DR Congo's justice minister said on Wednesday he had ordered a probe into the alleged use of foreign mercenaries by opposition politician Moise Katumbi, who later announced his candidacy for president.
Katumbi hit back at the mercenary allegations describing as a "grotesque lie" claims his camp were recruiting mercenaries specialised in "training and the use of weapons, as security guards or bodyguards".
"It's a disgrace, a grotesque lie... they are simply looking to harm me.... Never will I, Moise Katumbi, take up arms for power," he told AFP, adding that his "struggle is democratic and peaceful out of respect for the constitution".
Justice minister Alexis Thambwe Mwamba earlier told journalists he had given orders to the general prosecutor to open a judicial case in the southeastern former province of Katanga.
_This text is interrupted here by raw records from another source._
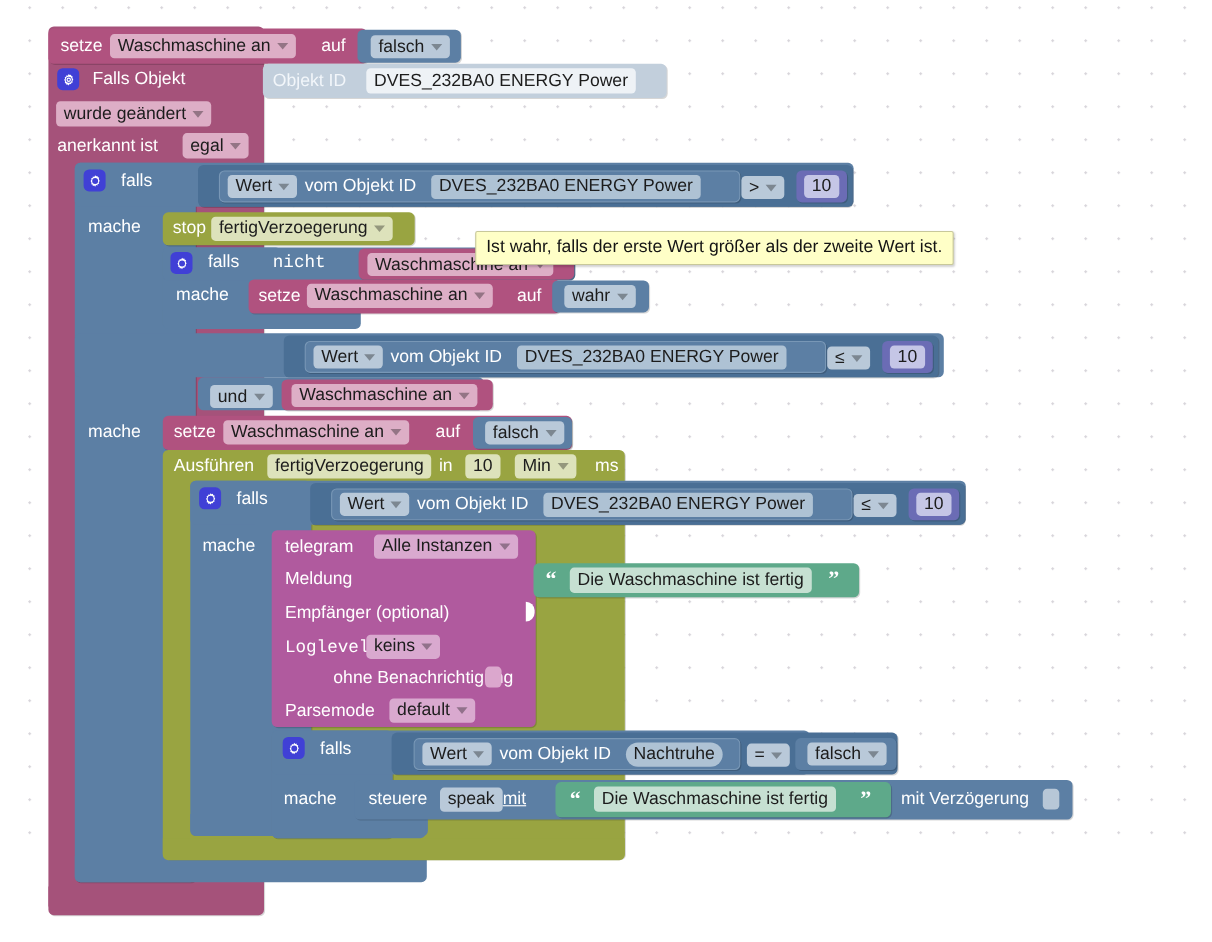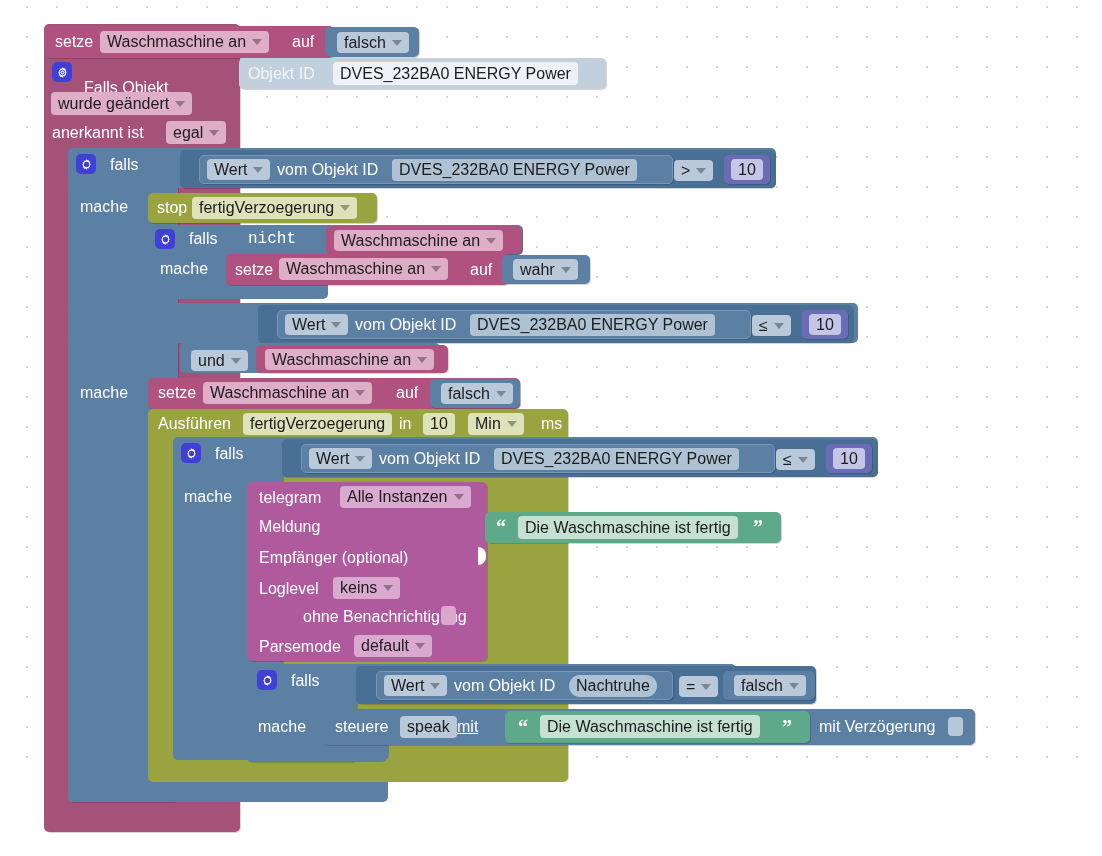--- a/index.html
+++ b/index.html
@@ -166,7 +166,7 @@
       <path d="M12 2.4l1.55 1.8 2.3-.65.5 2.35 2.35.5-.65 2.3L19.6 12l-1.55 2.3.65 2.3-2.35.5-.5 2.35-2.3-.65L12 21.6l-1.55-1.8-2.3.65-.5-2.35-2.35-.5.65-2.3L4.4 12l1.55-2.3-.65-2.3 2.35-.5.5-2.35 2.3.65zM12 7a5 5 0 100 10 5 5 0 000-10z"></path>
     </svg>
   </div>
-  <div class="lbl" style="left:84px; top:64px;margin-top:16px;">Falls Objekt</div>
+  <div class="lbl" style="left:84px; top:64px;">Falls Objekt</div>
 
   <div class="blk c-lightgb shadowed" style="left:239px; top:58px; width:367px; height:31px;"></div>
   <div class="lbl muted" style="left:248px; top:66px; color:#f2f6fa;">Objekt ID</div>

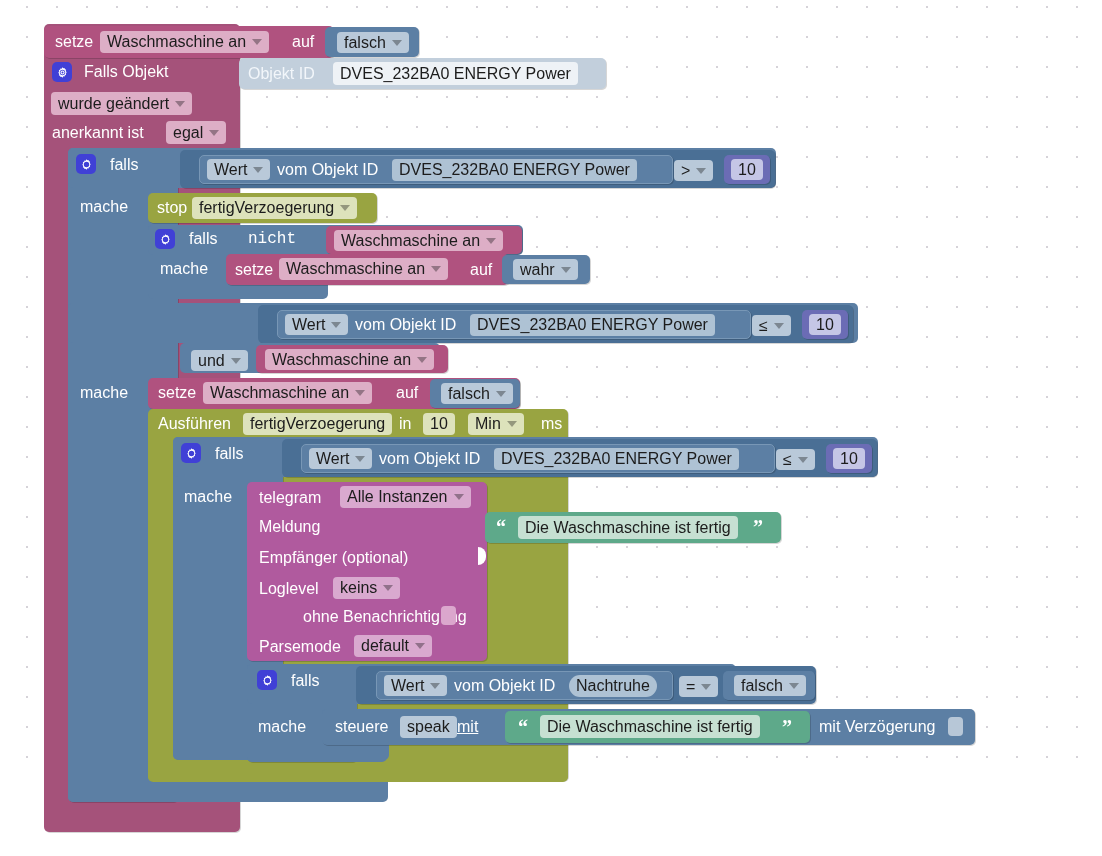--- a/index.html
+++ b/index.html
@@ -431,6 +431,7 @@
   <div class="lbl" style="left:819px; top:719px;">mit Verzögerung</div>
   <div class="chkbox chk-blue" style="left:948px; top:717px;"></div>
 
+  <div id="tooltip" style="left:432px; top:210px;">Ist wahr, falls der erste Wert größer als der zweite Wert ist.</div>
 
 </div>
 

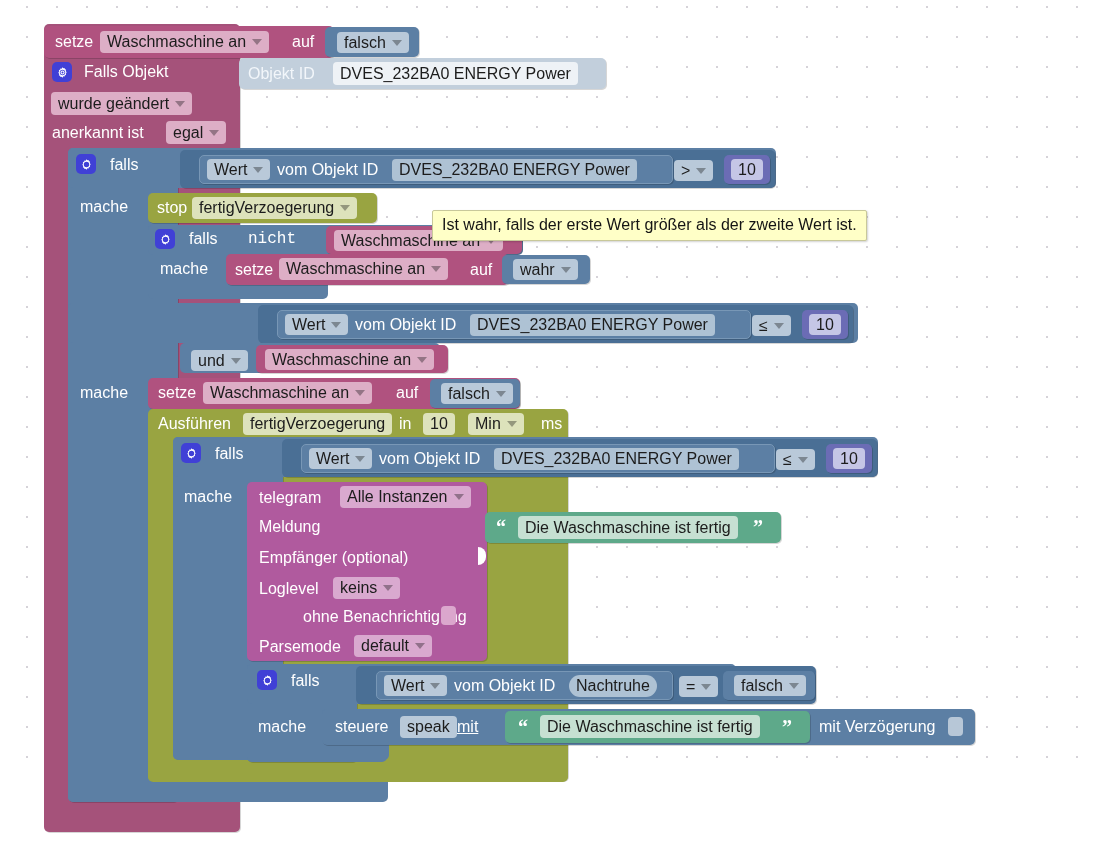--- a/index.html
+++ b/index.html
@@ -367,7 +367,7 @@
   <div class="lbl" style="left:259px; top:550px;">Empfänger (optional)</div>
   <div class="plug" style="left:478px; top:547px; background:#ffffff; width:8px; height:18px; border-radius:0 8px 8px 0;"></div>
 
-  <div class="lbl" style="left:259px; top:581px;">Loglevel</div>
+  <div class="lbl" style="left:259px; top:581px;font-family:Liberation Mono, monospace;">Loglevel</div>
   <div class="field" style="left:333px; top:577px; height:22px; background:#d9a9cf;">
     <span>keins</span>
     <span class="caret"></span>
"We have documented proof that several former American soldiers are currently in Katanga in the service of Mr Katumbi," he said, adding that the mercenaries were being recruited via a "network with a company based in Virginia in the United States".
On April 24, four members of Katumbi's entourage including an American were arrested in DR Congo's second city Lubumbashi, the capital of Katanga, and transferred to Kinshasa.
Thambwe accused American "ex-corporal Lewis Darryl of having tried to force a police barrier during an opposition protest" in Lubumbashi on Friday and "having tried to flee during his transfer from Ndjili airport to Kinshasa".
The minister said seven other former American soldiers and at least two South Africans had been staying in residences belonging to Katumbi, "for reasons that the inquiry will clarify".
Katumbi was formerly governor of Katanga, which has since been split into several different administrative regions.
He joined the opposition in September after quitting as governor and leaving the party of President Joseph Kabila.
Popular and charismatic, the 51-year-old wealthy businessman is also head of the prestigious Tout-Puissant Mazembe football club, three-time winner of the African Champions League.
A coalition of opponents of Kabila announced Sunday that they had chosen Katumbi as their candidate to run against Kabila in the presidential election.
On Wednesday Katumbi wrote on Twitter: "I accept this heavy responsibility with humility."
On Friday the politician accused the regime of targeting him with "false allegations", drawing reference to the "supposed recruitment of foreign mercenaries in Katanga province" and a report, by a TV station close to the government, of "the existence of training camps".
Authorities are under pressure from the international community to hold the polls as planned in November before Kabila's second — and constitutionally last — mandate ends, but this appears increasingly unlikely.
DR Congo's political climate has grown increasingly tense, with Kabila's opponents accusing him of seeking to extend his stay in power.
The country has been in crisis since Kabila's re-election in late 2011 in polls marred by irregularities and massive fraud.
Kabila assumed power after his father, president Laurent Kabila, was assassinated in 2001.